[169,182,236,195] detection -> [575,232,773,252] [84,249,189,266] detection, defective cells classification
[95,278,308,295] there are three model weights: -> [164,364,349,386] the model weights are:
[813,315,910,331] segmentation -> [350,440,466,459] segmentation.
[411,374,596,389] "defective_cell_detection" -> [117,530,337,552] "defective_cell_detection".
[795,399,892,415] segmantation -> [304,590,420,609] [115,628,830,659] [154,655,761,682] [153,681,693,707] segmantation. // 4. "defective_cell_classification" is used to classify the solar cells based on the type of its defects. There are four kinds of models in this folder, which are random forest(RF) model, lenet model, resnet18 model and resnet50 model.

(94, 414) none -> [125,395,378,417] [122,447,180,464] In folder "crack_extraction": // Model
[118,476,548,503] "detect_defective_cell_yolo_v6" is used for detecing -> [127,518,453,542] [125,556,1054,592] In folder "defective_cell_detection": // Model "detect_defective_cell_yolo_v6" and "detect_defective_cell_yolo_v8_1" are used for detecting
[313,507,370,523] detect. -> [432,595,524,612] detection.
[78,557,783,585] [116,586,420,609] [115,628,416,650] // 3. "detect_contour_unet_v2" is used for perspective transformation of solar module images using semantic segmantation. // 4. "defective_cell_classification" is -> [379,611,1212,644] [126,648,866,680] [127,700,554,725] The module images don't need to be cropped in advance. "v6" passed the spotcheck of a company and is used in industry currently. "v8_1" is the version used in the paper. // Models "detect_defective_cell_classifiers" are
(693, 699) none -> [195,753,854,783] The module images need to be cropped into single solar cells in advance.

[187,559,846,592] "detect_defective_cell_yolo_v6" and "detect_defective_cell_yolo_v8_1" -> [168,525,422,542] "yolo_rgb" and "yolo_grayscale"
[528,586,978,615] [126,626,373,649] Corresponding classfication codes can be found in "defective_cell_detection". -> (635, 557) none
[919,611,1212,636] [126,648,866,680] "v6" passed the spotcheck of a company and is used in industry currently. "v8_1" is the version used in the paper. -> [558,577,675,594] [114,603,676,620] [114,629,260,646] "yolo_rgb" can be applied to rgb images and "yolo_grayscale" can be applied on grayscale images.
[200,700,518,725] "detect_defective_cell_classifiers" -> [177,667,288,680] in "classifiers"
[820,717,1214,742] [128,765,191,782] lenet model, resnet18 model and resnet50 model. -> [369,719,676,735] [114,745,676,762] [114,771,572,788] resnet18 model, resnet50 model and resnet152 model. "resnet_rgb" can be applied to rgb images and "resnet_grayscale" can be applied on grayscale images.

...

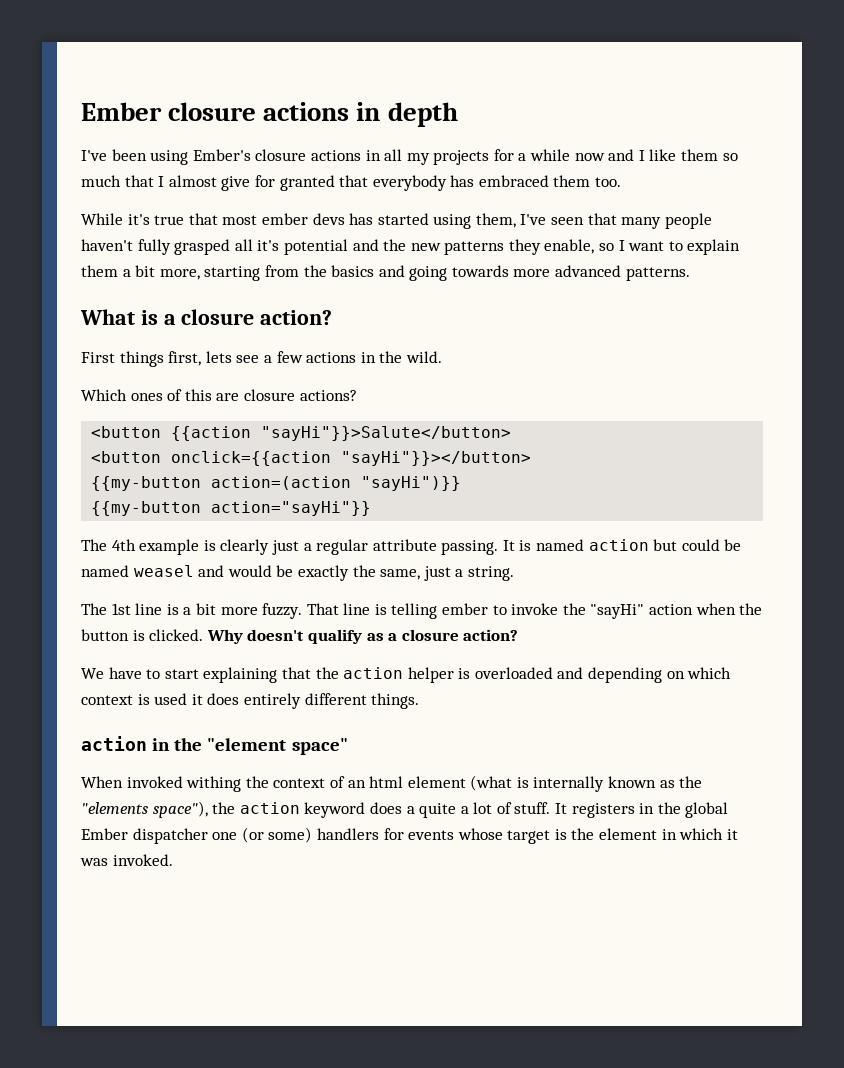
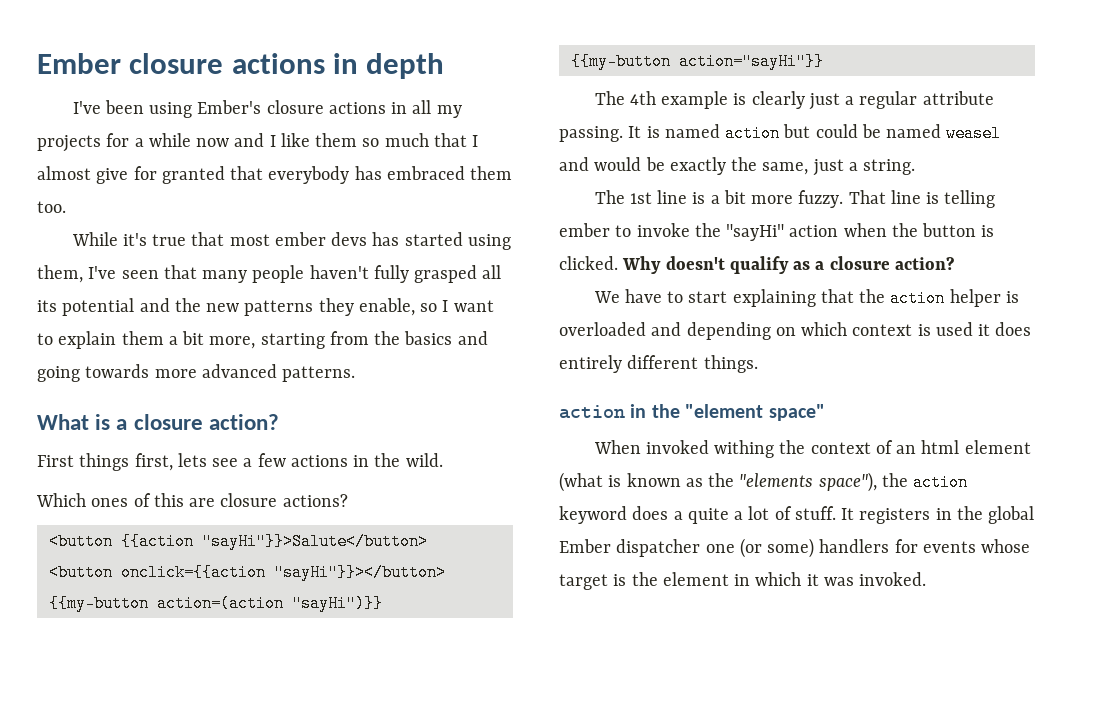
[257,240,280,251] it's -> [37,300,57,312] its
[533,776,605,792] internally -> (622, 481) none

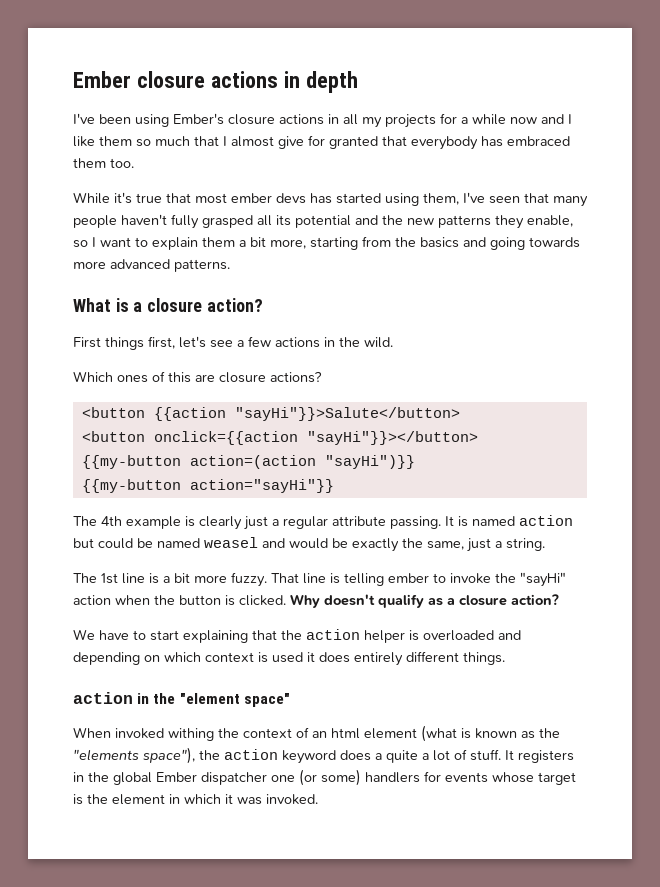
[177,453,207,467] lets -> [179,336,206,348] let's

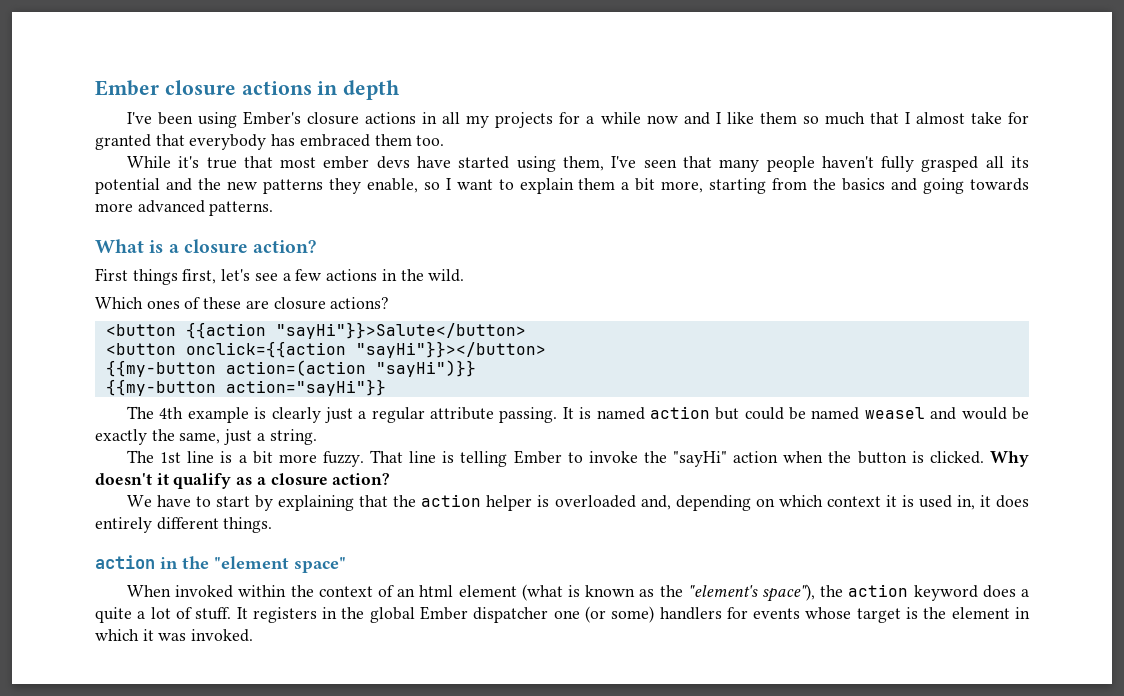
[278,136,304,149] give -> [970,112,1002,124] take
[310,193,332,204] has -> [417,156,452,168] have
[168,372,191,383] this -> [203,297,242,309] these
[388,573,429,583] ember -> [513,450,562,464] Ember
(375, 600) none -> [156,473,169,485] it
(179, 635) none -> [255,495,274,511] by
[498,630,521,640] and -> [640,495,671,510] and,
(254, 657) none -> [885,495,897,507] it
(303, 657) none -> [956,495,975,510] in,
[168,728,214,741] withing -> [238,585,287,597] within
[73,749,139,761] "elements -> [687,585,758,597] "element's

Exercise aim:
An exact copy of the lines above between the line holding "used for detecting" and the line holding "[313,507,370,523] detect. ->", inclusive, is the whole answer.

Response:
[118,476,548,503] "detect_defective_cell_yolo_v6" is used for detecing -> [127,518,453,542] [125,556,1054,592] In folder "defective_cell_detection": // Model "detect_defective_cell_yolo_v6" and "detect_defective_cell_yolo_v8_1" are used for detecting
[313,507,370,523] detect. -> [432,595,524,612] detection.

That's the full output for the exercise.